**WHAT YOU SHOULD DO:**
Please transcribe exactly the lines from the line holding "none -> <p>P3" through the end of the data below, and skip any pictures.

(Items from a dataset)
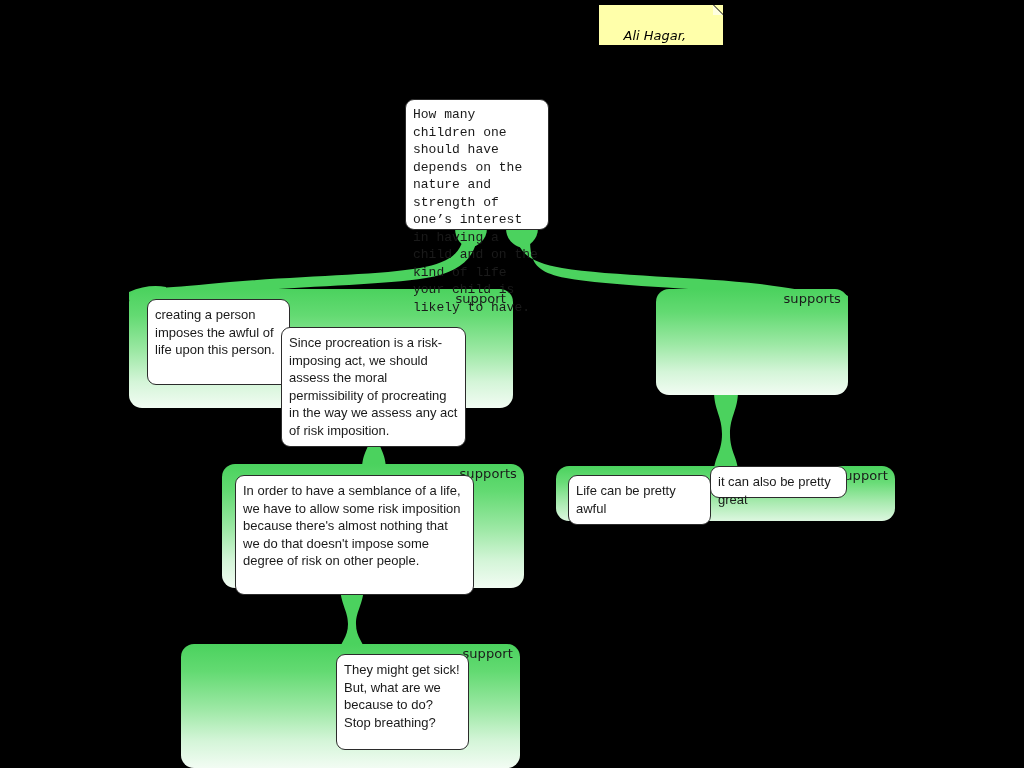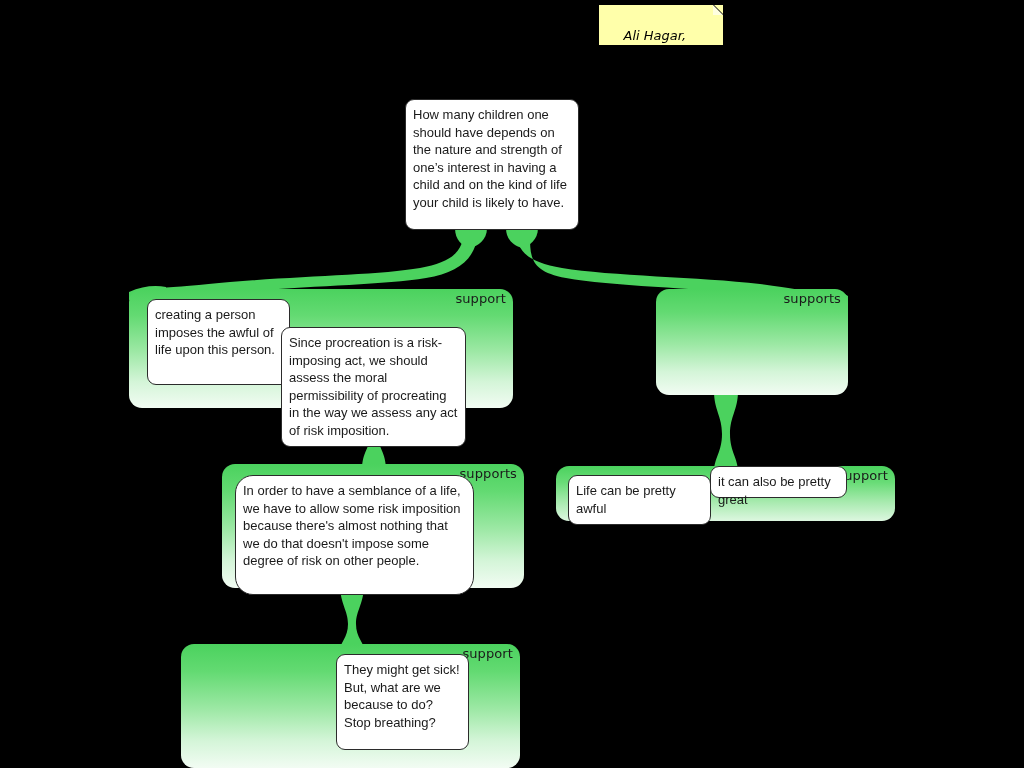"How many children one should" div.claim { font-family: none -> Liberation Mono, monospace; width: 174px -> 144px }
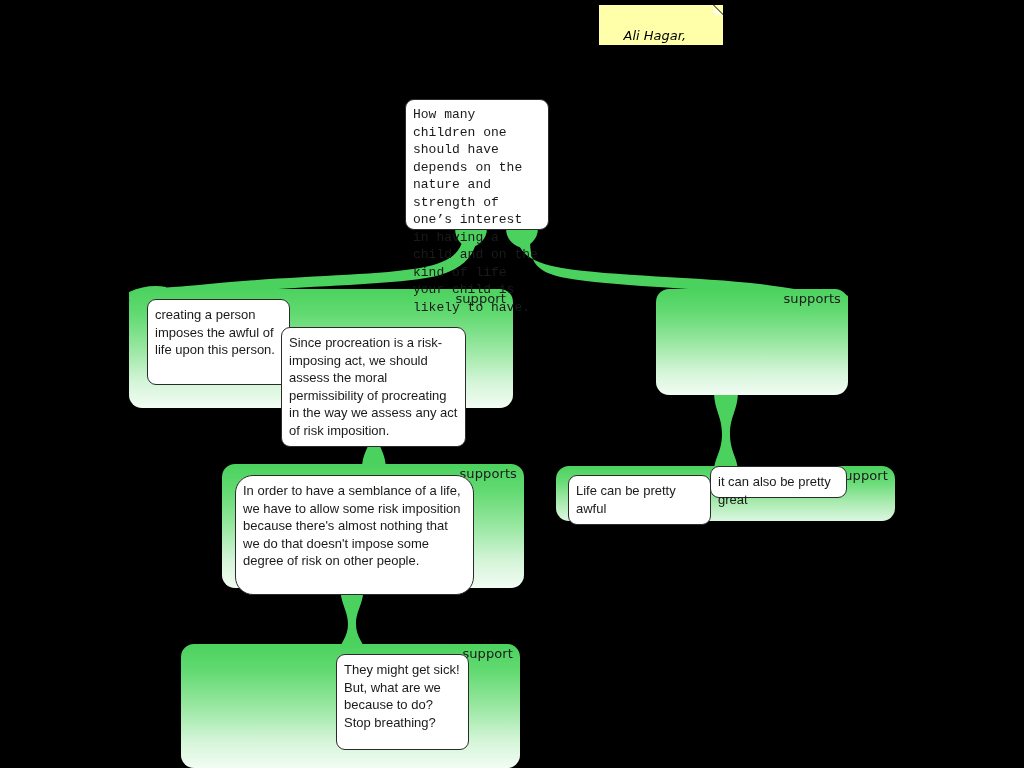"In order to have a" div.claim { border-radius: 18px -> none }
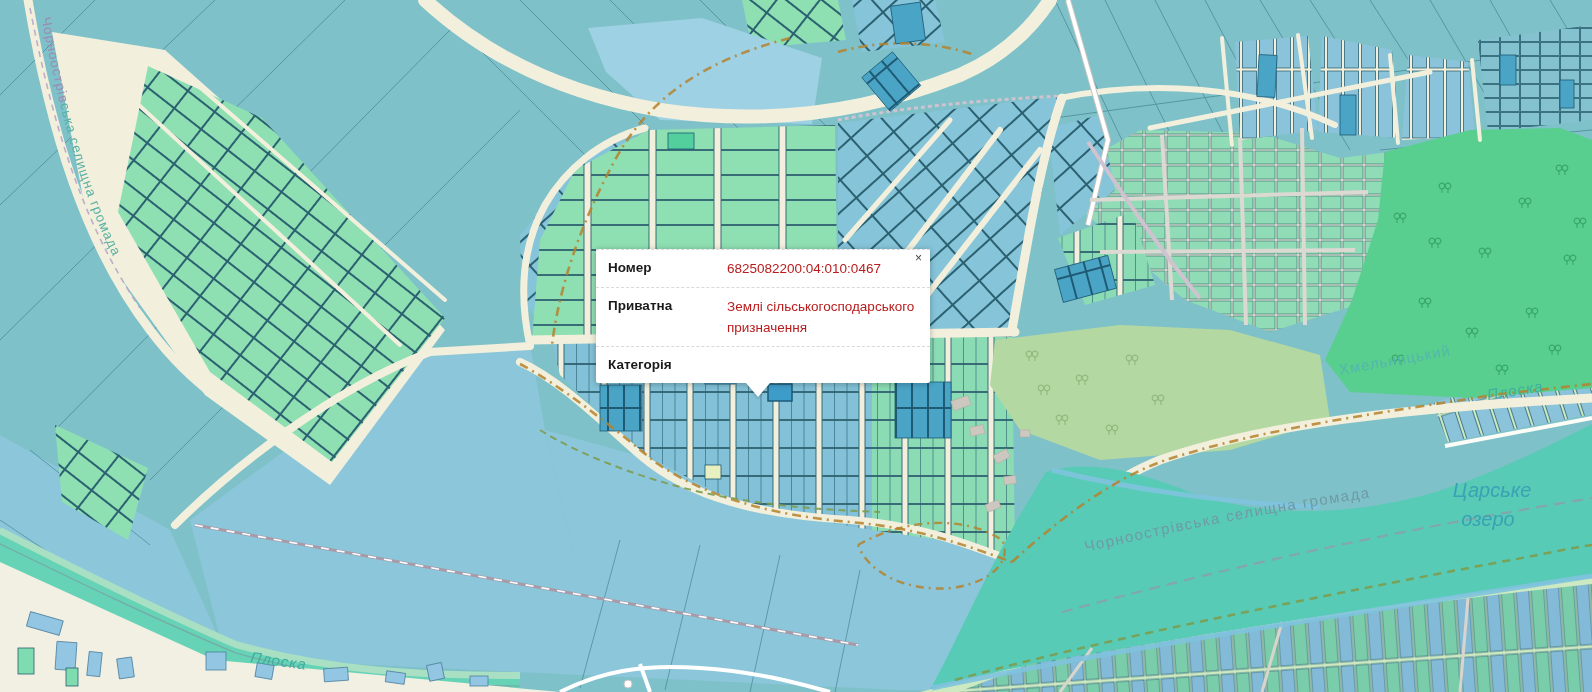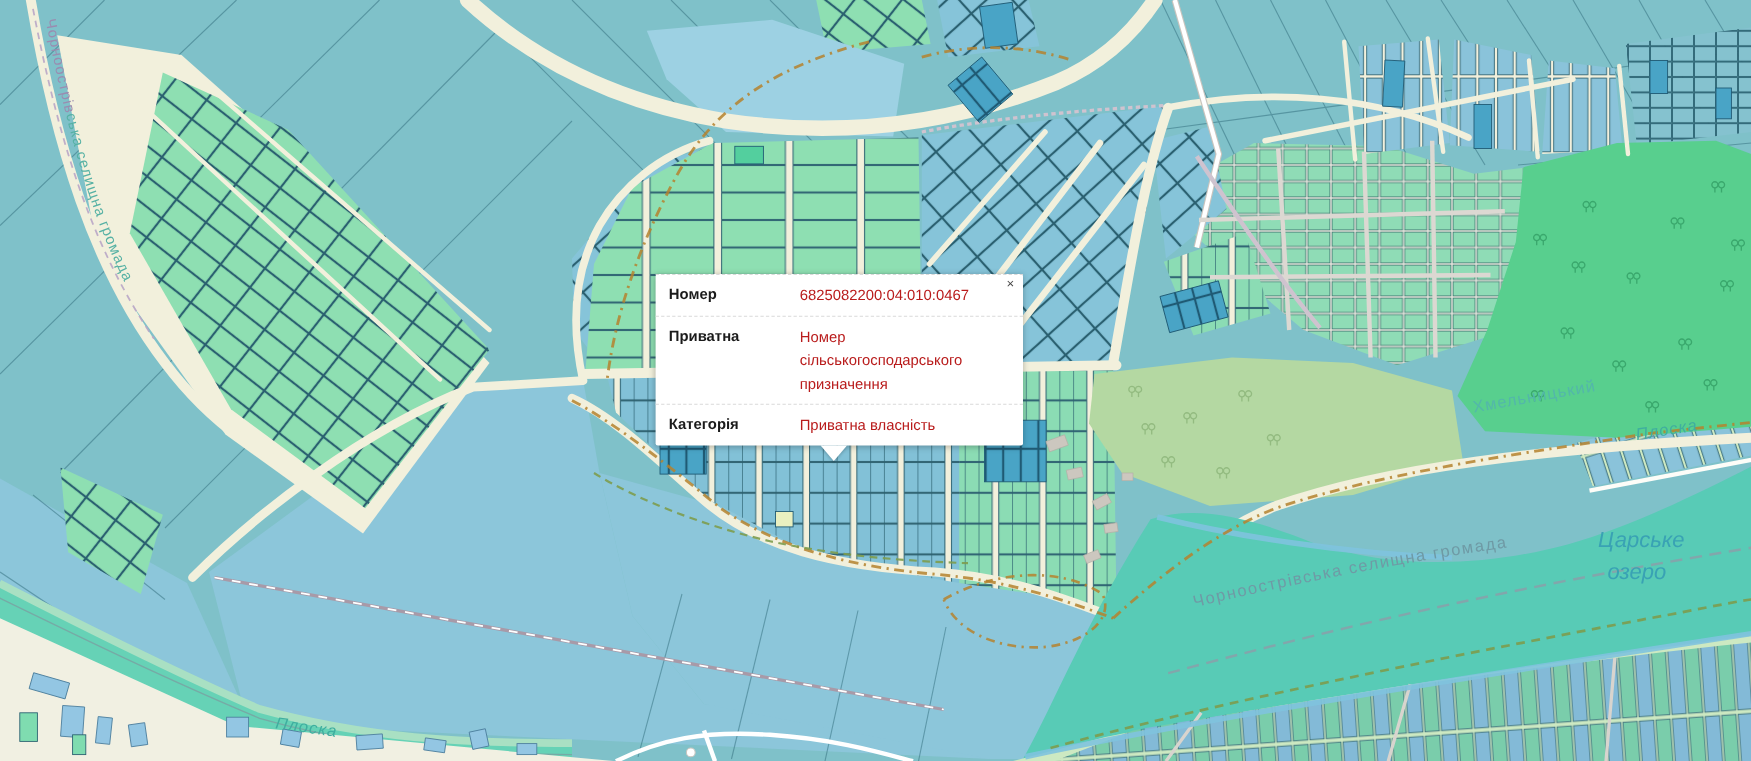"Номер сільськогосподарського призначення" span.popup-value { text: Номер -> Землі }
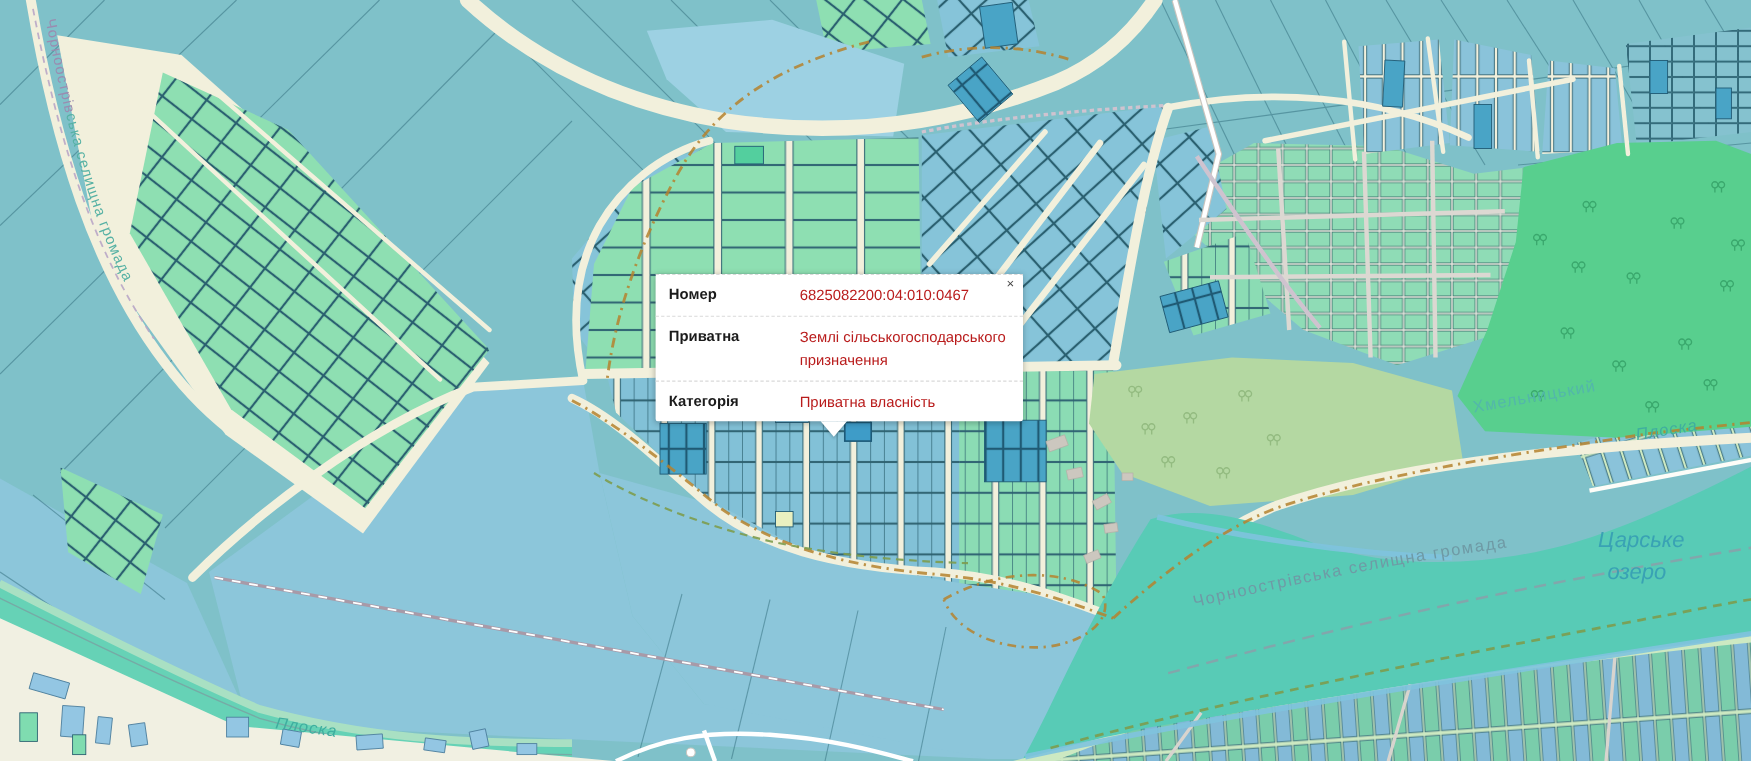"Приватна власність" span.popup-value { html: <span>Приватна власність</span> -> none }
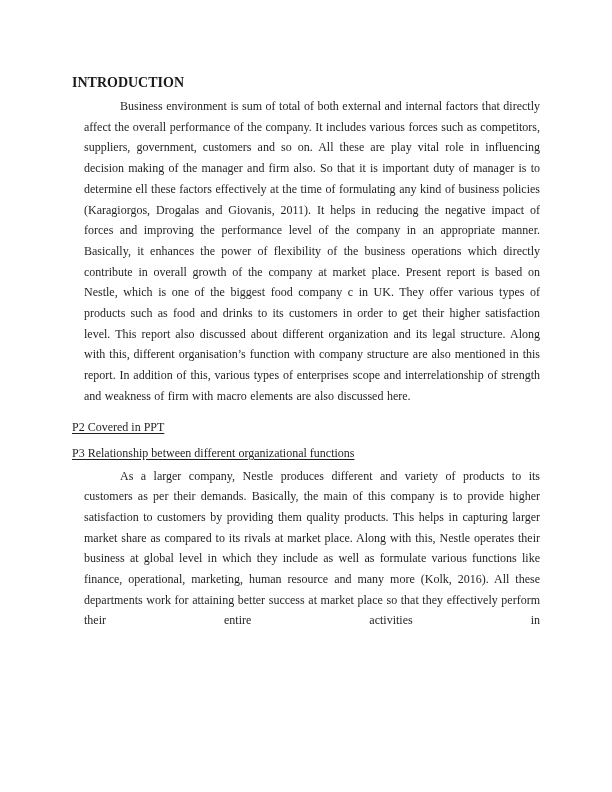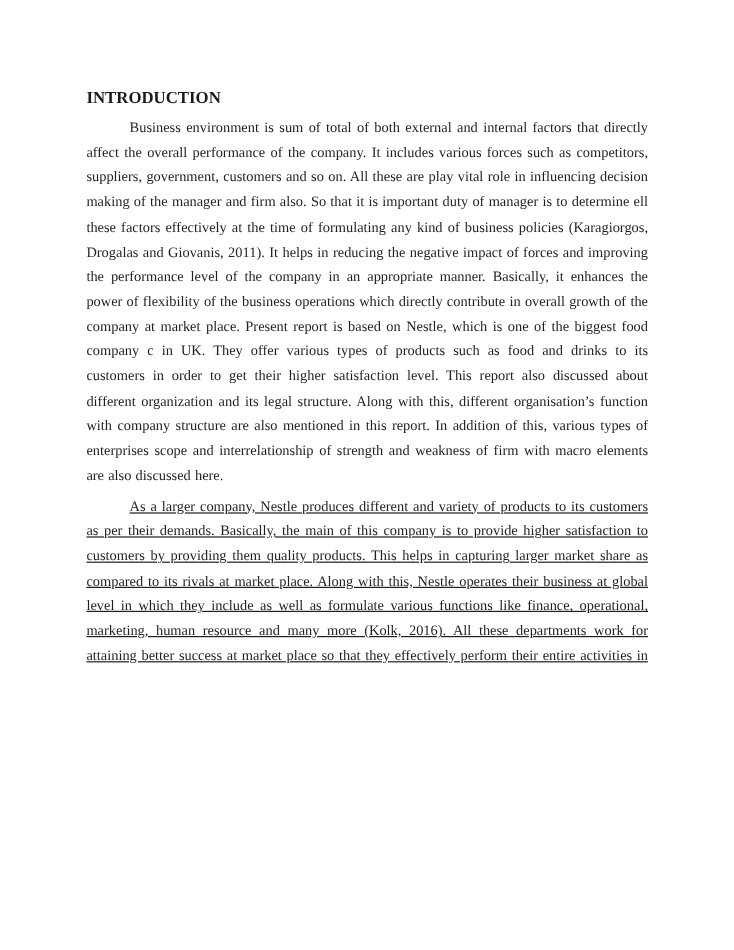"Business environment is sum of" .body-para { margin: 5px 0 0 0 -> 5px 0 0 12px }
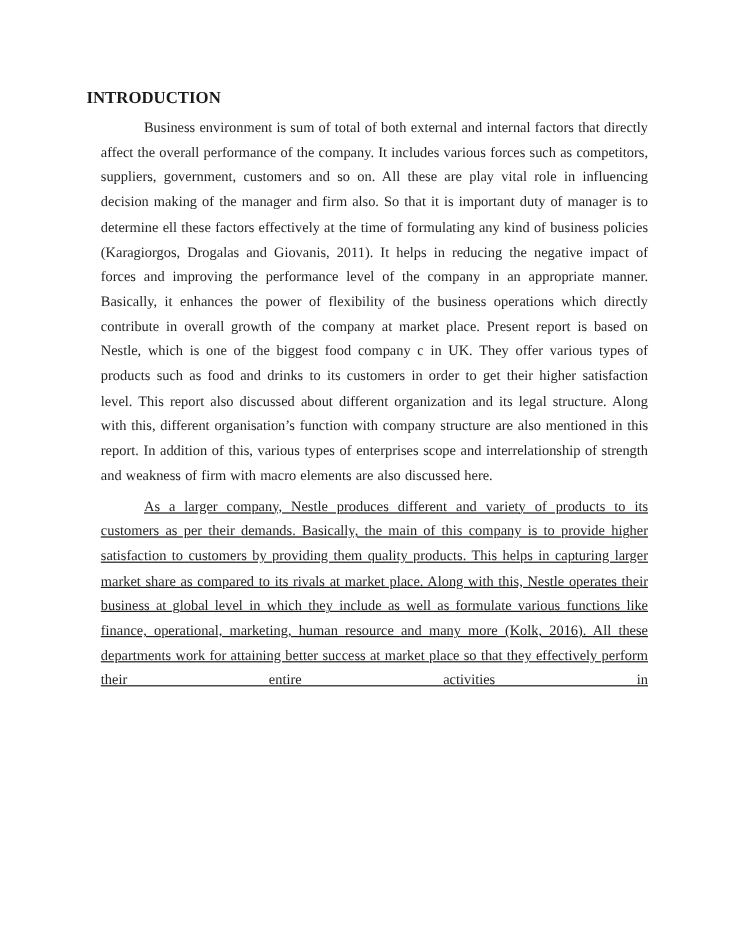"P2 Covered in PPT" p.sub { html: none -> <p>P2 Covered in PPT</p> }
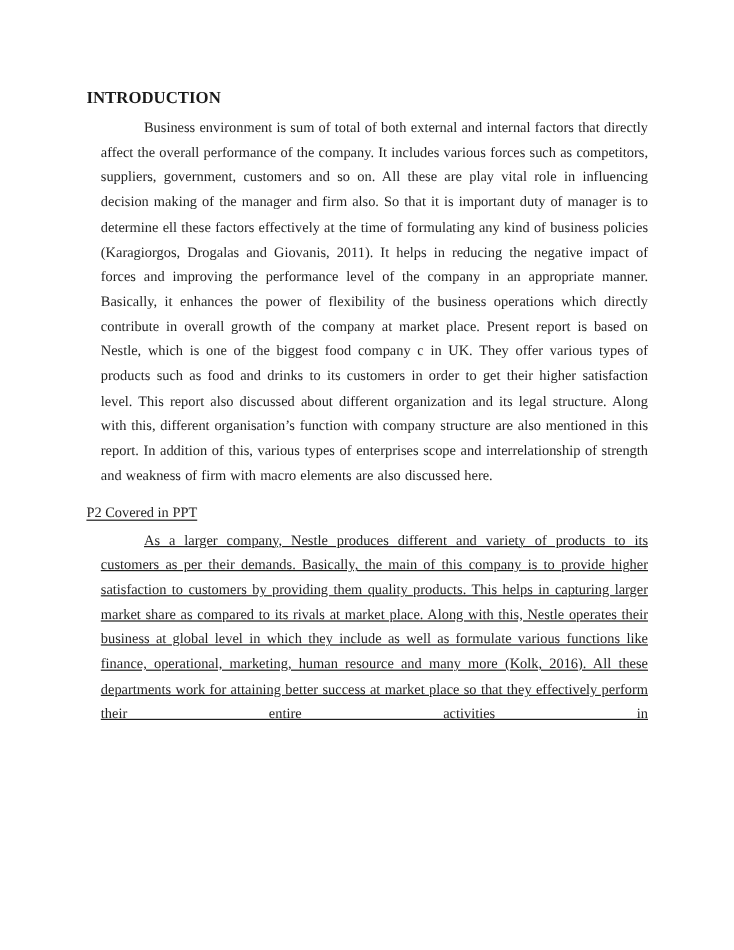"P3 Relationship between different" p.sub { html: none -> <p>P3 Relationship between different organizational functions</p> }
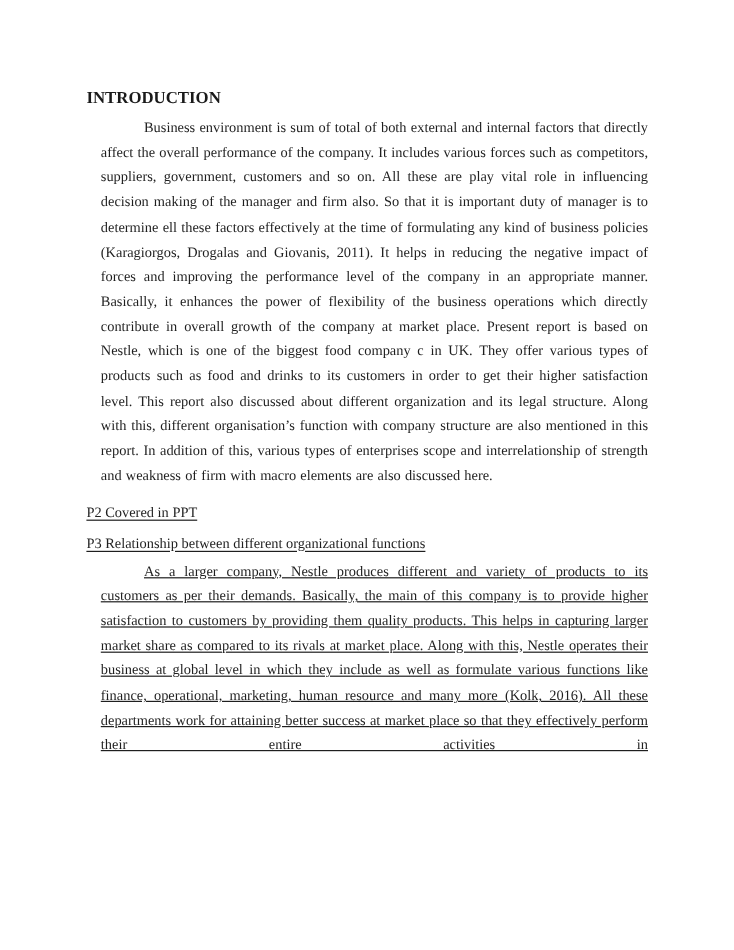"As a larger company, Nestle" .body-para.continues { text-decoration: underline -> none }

**SOLUTION TO THIS EXERCISE:**
"P3 Relationship between different" p.sub { html: none -> <p>P3 Relationship between different organizational functions</p> }
"As a larger company, Nestle" .body-para.continues { text-decoration: underline -> none }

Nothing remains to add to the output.